This essentially repeats and amplifies my major concern with Kagan’s views — the indeterminate nature of what comes to count as “harmful” being dependent upon what one comes to count as a motive to cause harm. Insofar as Kagan is willing to restrict the category of “harmful” speech to what has been its preexisting and narrowly defined parameters, she wouldn’t run afoul of legal conservatism — though as a solicitor for the government she did argue that such parameters should be widened to include new exceptions. Whether this was in keeping with her own beliefs or a function of her advocacy for the government’s arguments remains to be determined.

Which is why again I would press her on that point.

0 Replies to “Kagan and free speech”

  1. Entropy says:

    No… I’m actually suprised by that.

    Not terrible at all, if that’s how she’ll rule. I don’t know how that squares with the reports of her comment about the ‘social value’ or whatever of speech.

  2. JD says:

    Jeff – Great points. I could not fine where she defined or clarified what she would consider as harm, but giving her the benefit of the doubt, those standards do not seem to fall too far away from where the boundaries currently are.

  3. LTC John says:

    I am not sure she is not a bit more dangerous than you think – see http://reason.com/archives/2010/05/12/the-bounds-of-silence for a bit more on her writings that really kind of come out as bothersome.

    http://www.abanet.org/publiced/preview/briefs/pdfs/07-08/08-769_Petitioner.pdf is not very reassuring – “This Court has recognized that some categories of
    speech lack First Amendment protection, because the
    speech has little or no expressive value and causes serious
    societal harms. Whether a given category of speech enjoys
    First Amendment protection depends upon a categorical
    balancing of the value of the speech against its societal
    costs”

    Societal costs? Like Tipper Gore deciding bad words in music hurt The Children?

  4. dicentra says:

    Except who gets to define what constitues “harmful” or “hateful.”

    Because, as we’ve seen, currently it’s the listener to gets to decide whether the speech is hateful, and “hateful” has come to mean “I hate what you said, you vile racist/sexist/homophobe” as the listener confuses his or her visceral dislike of the speaker or message with the speaker’s intent.

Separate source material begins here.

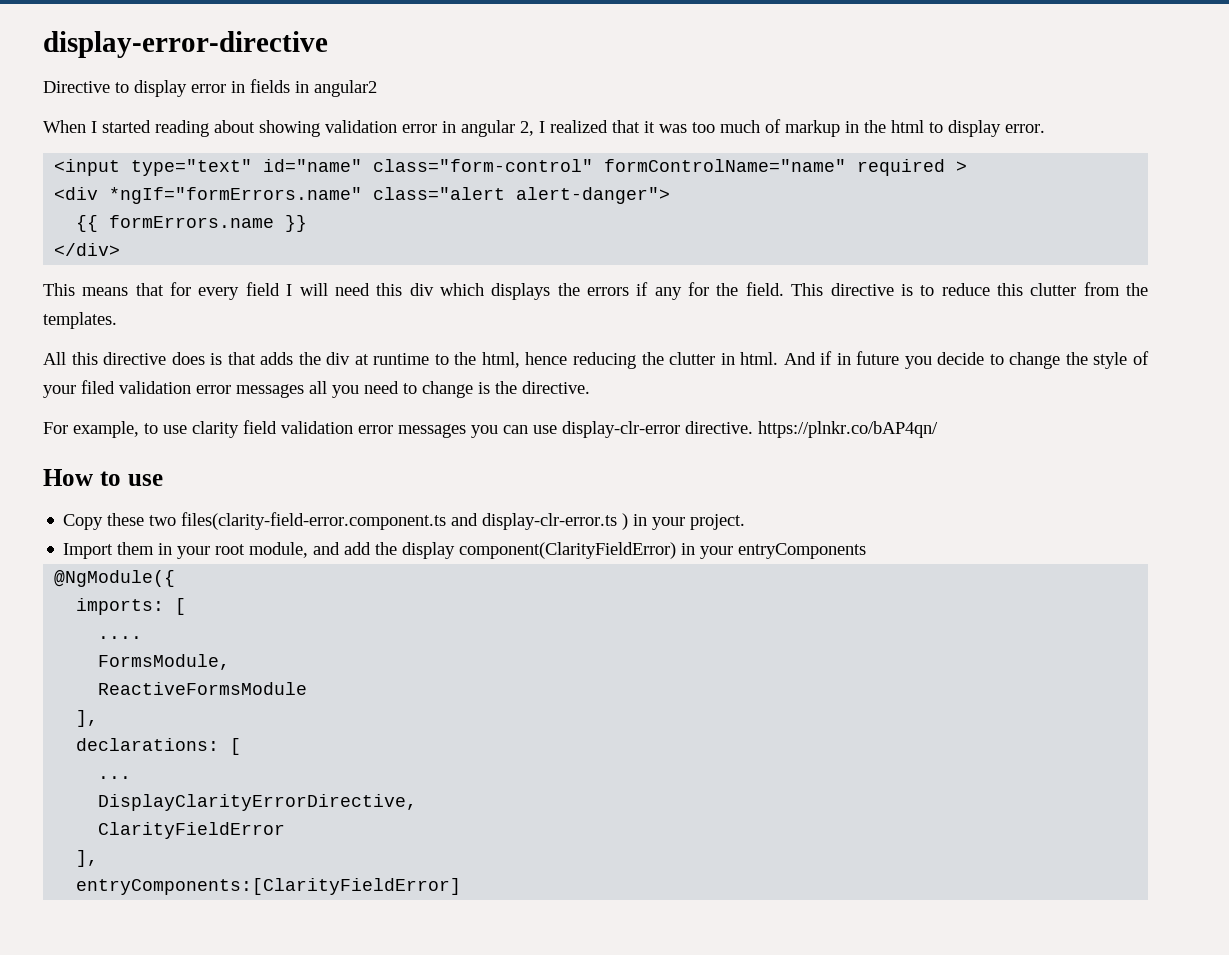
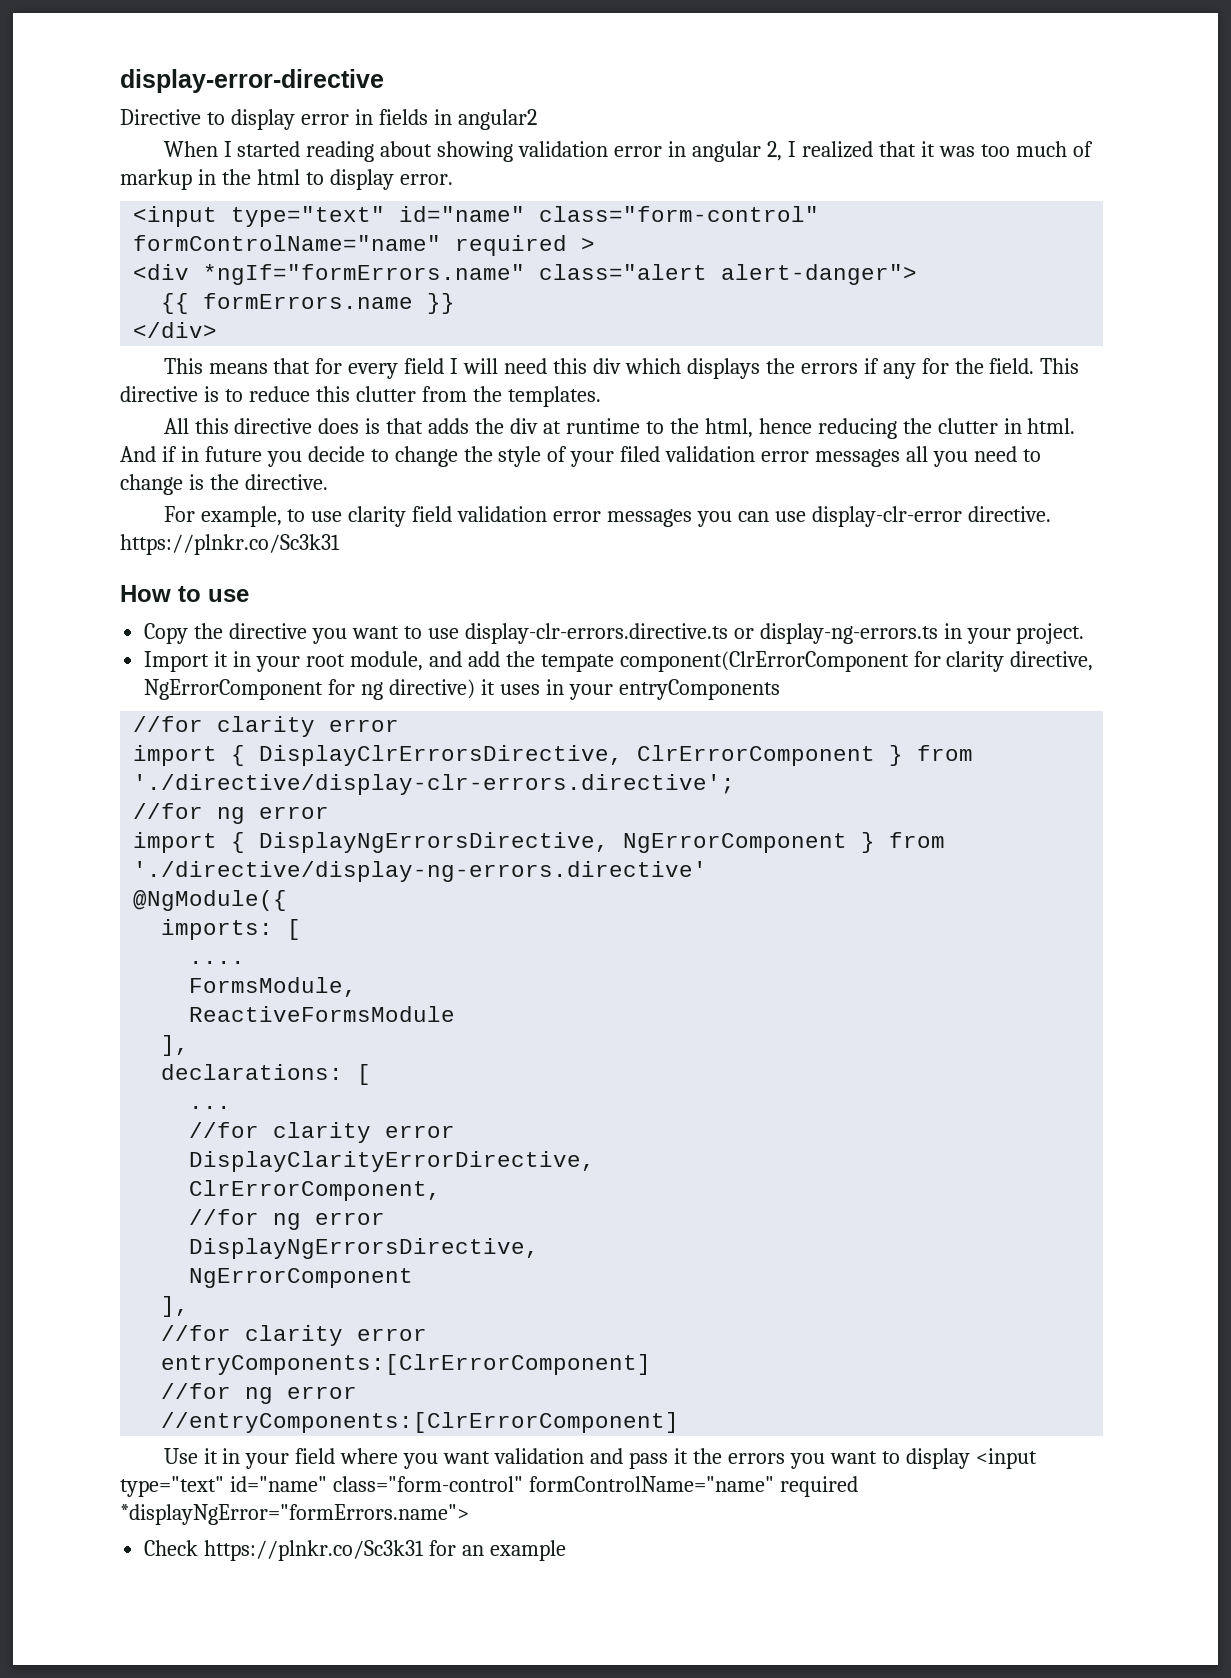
[758,421,938,438] https://plnkr.co/bAP4qn/ -> [120,534,340,555] https://plnkr.co/Sc3k31
[107,512,629,530] these two files(clarity-field-error.component.ts and display-clr-error.ts ) -> [194,623,938,644] the directive you want to use display-clr-errors.directive.ts or display-ng-errors.ts
[117,542,155,555] them -> [214,651,229,667] it
[402,542,867,559] display component(ClarityFieldError) in your entryComponents -> [540,651,1094,672] [144,679,780,700] [133,716,400,737] [133,745,974,766] [133,774,736,795] [133,803,330,824] [133,832,946,853] [133,861,708,882] tempate component(ClrErrorComponent for clarity directive, NgErrorComponent for ng directive) it uses in your entryComponents // //for clarity error // import { DisplayClrErrorsDirective, ClrErrorComponent } from './directive/display-clr-errors.directive'; // //for ng error // import { DisplayNgErrorsDirective, NgErrorComponent } from './directive/display-ng-errors.directive'
[98,794,418,811] [98,822,286,839] [76,850,99,867] [76,878,462,895] DisplayClarityErrorDirective, // ClarityFieldError // ], // entryComponents:[ClarityFieldError] -> [189,1122,456,1143] [189,1151,596,1172] [189,1180,442,1201] [189,1209,386,1230] [189,1238,540,1259] [189,1268,414,1288] [161,1296,190,1317] [161,1325,428,1346] [161,1354,652,1375] [161,1383,358,1404] [161,1412,680,1433] [163,1448,1037,1469] [120,1476,858,1497] [120,1504,469,1525] [144,1540,566,1561] //for clarity error // DisplayClarityErrorDirective, // ClrErrorComponent, // //for ng error // DisplayNgErrorsDirective, // NgErrorComponent // ], // //for clarity error // entryComponents:[ClrErrorComponent] // //for ng error // //entryComponents:[ClrErrorComponent] // Use it in your field where you want validation and pass it the errors you want to display <input type="text" id="name" class="form-control" formControlName="name" required *displayNgError="formErrors.name"> // Check https://plnkr.co/Sc3k31 for an example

    “Harmful” is problematic for the same reason.

    And given that the chattering class pops off terms such as “permission words” and “incitement” with blithe abandon, cordoning off even “incitement” as non-protected speech becomes a problem.

    I need to ask: when, in the history of radio broadcasting, has a political commenter ever “incited” violence? We can go all Godwin and note that Nazi Germany was rife with anti-Jewish (anti-capitalist) propaganda that shaped the opinions of many.

    But the actual violence against Jews? Was that a spontaneous event provoked by the propaganda, or was it fomented by the Nazis themselves, and the propaganda just gave them cover for what they were doing?

    Better yet, let’s limit the question to the U.S.: When has anyone committed violence because of stuff they heard on the radio? That includes the unbalanced who are on the verge of doing something horrible anyway, and a “permission word” set them off.

    Ever happened? Ever?

    Except in The Fisher King, I mean.

  5. Jeff G. says:

    Well, LTC John, I linked that the other day. But here, she seems to be talking about societal costs in terms of already established constraints (incitement to riot, threats, fighting words, etc.).

    The one exception, as I noted, is “hate-speech.”

    Again, I haven’t read her article. But if what she means by societal costs is just a rather “activist”-sounding way of referring to the limited restrictions society has determined fall outside of the purview of protected speech — and her acknowledging that “prohibiting or restricting speech merely because Congress or a public majority dislikes either the message or the messenger, or because the message or messenger may be harmful to elected officials or their political priorities” is an improper reading of the First Amendment is an indication that she seems to be shying away from “public readings” that redound to current mood — I can’t truly say I find fault with the philosophy as espoused here, outside the exception I already noted.

  6. Jeff G. says:

    Except who gets to define what constitues “harmful” or “hateful.”

    Well yes. That’s the point of my objection. But the fact of the matter is, what has been defined as harmful in the past is things like “fighting words” and incitement to riot.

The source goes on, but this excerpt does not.